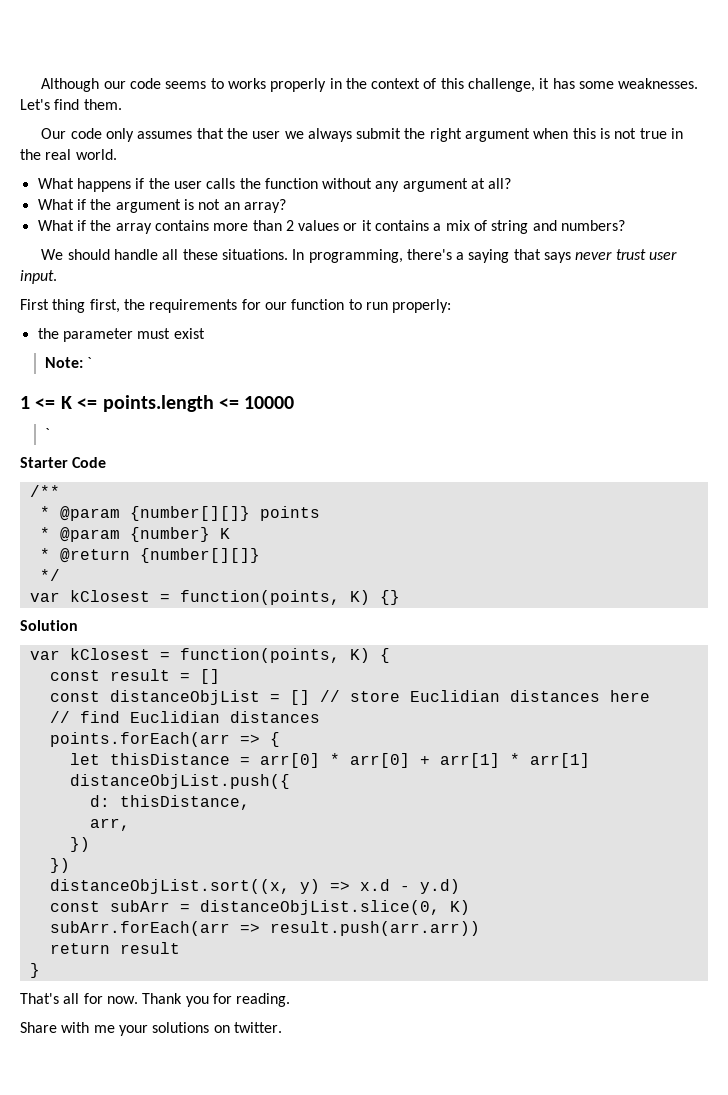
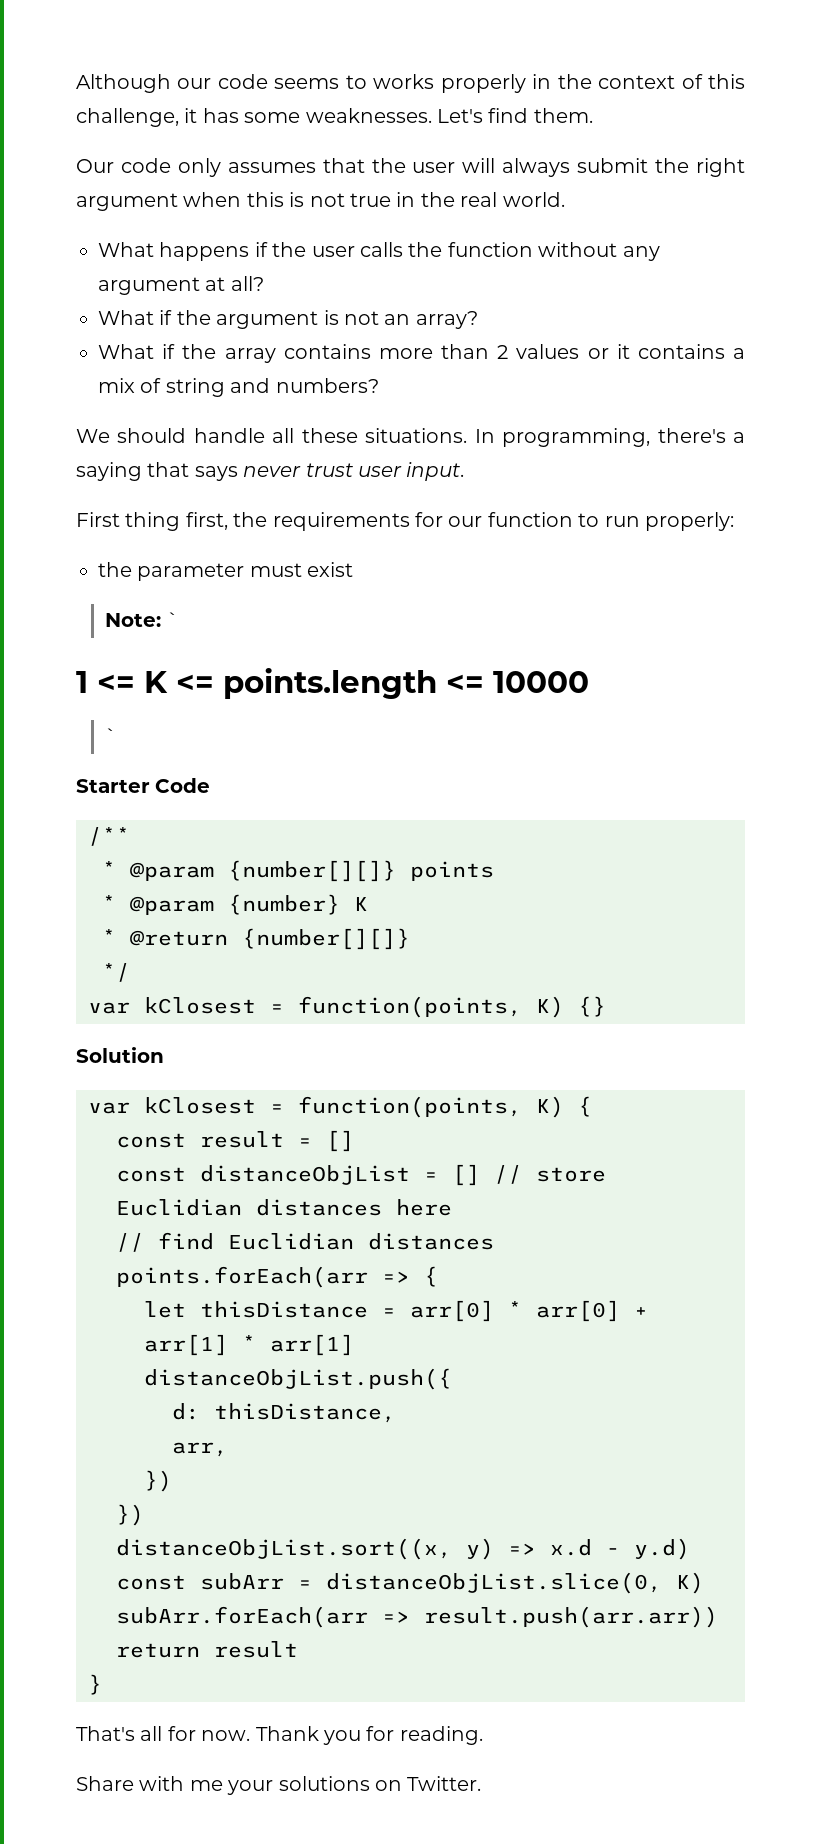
[284,131,304,139] we -> [462,158,496,173] will
[233,1022,282,1033] twitter. -> [407,1776,482,1791] Twitter.

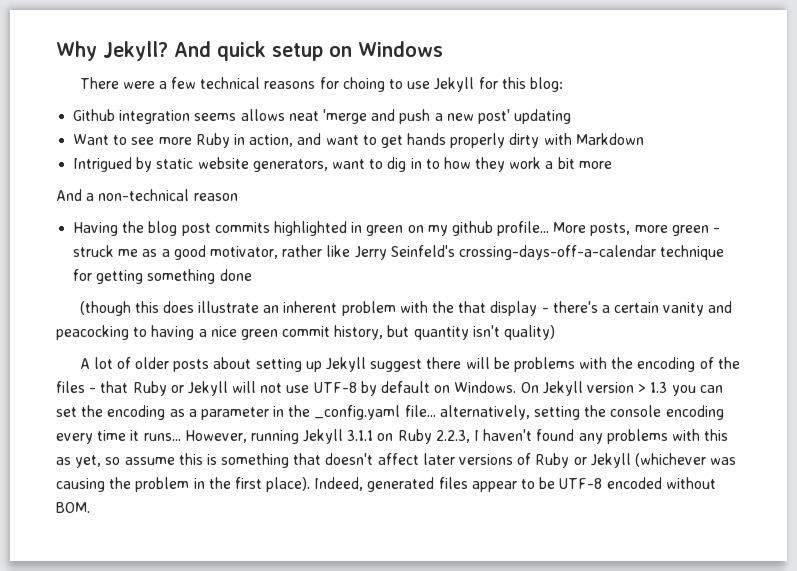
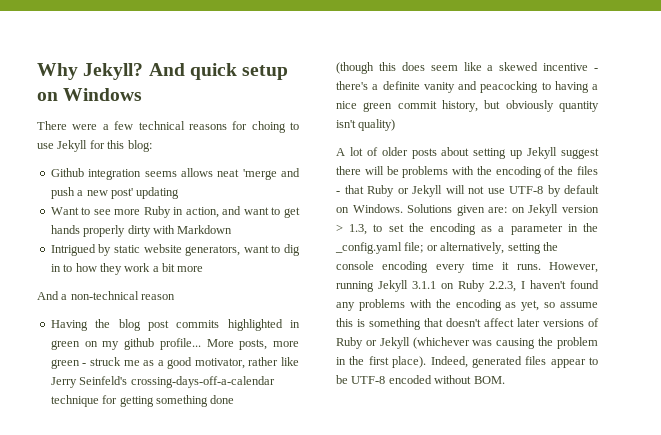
[198,301,538,316] illustrate an inherent problem with the that display -> [430,62,589,71] seem like a skewed incentive
[614,302,660,313] certain -> [382,81,420,90] definite
(410, 331) none -> [505,100,554,112] obviously
[520,381,723,396] On Jekyll version > 1.3 you can -> [407,204,599,216] [336,224,383,235] Solutions given are: on Jekyll version > 1.3, to
[404,405,436,417] file... -> [404,242,438,253] file; or
[143,433,181,441] runs... -> [516,264,541,270] runs.
[704,429,729,441] this -> [435,299,502,311] the encoding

Exercise description
Set down the records above exactly as written, beginning with the first line and ending with the line that contains "[404,405,436,417] file... ->", and do not include pictures.

Solution for this problem
[284,131,304,139] we -> [462,158,496,173] will
[233,1022,282,1033] twitter. -> [407,1776,482,1791] Twitter.

[198,301,538,316] illustrate an inherent problem with the that display -> [430,62,589,71] seem like a skewed incentive
[614,302,660,313] certain -> [382,81,420,90] definite
(410, 331) none -> [505,100,554,112] obviously
[520,381,723,396] On Jekyll version > 1.3 you can -> [407,204,599,216] [336,224,383,235] Solutions given are: on Jekyll version > 1.3, to
[404,405,436,417] file... -> [404,242,438,253] file; or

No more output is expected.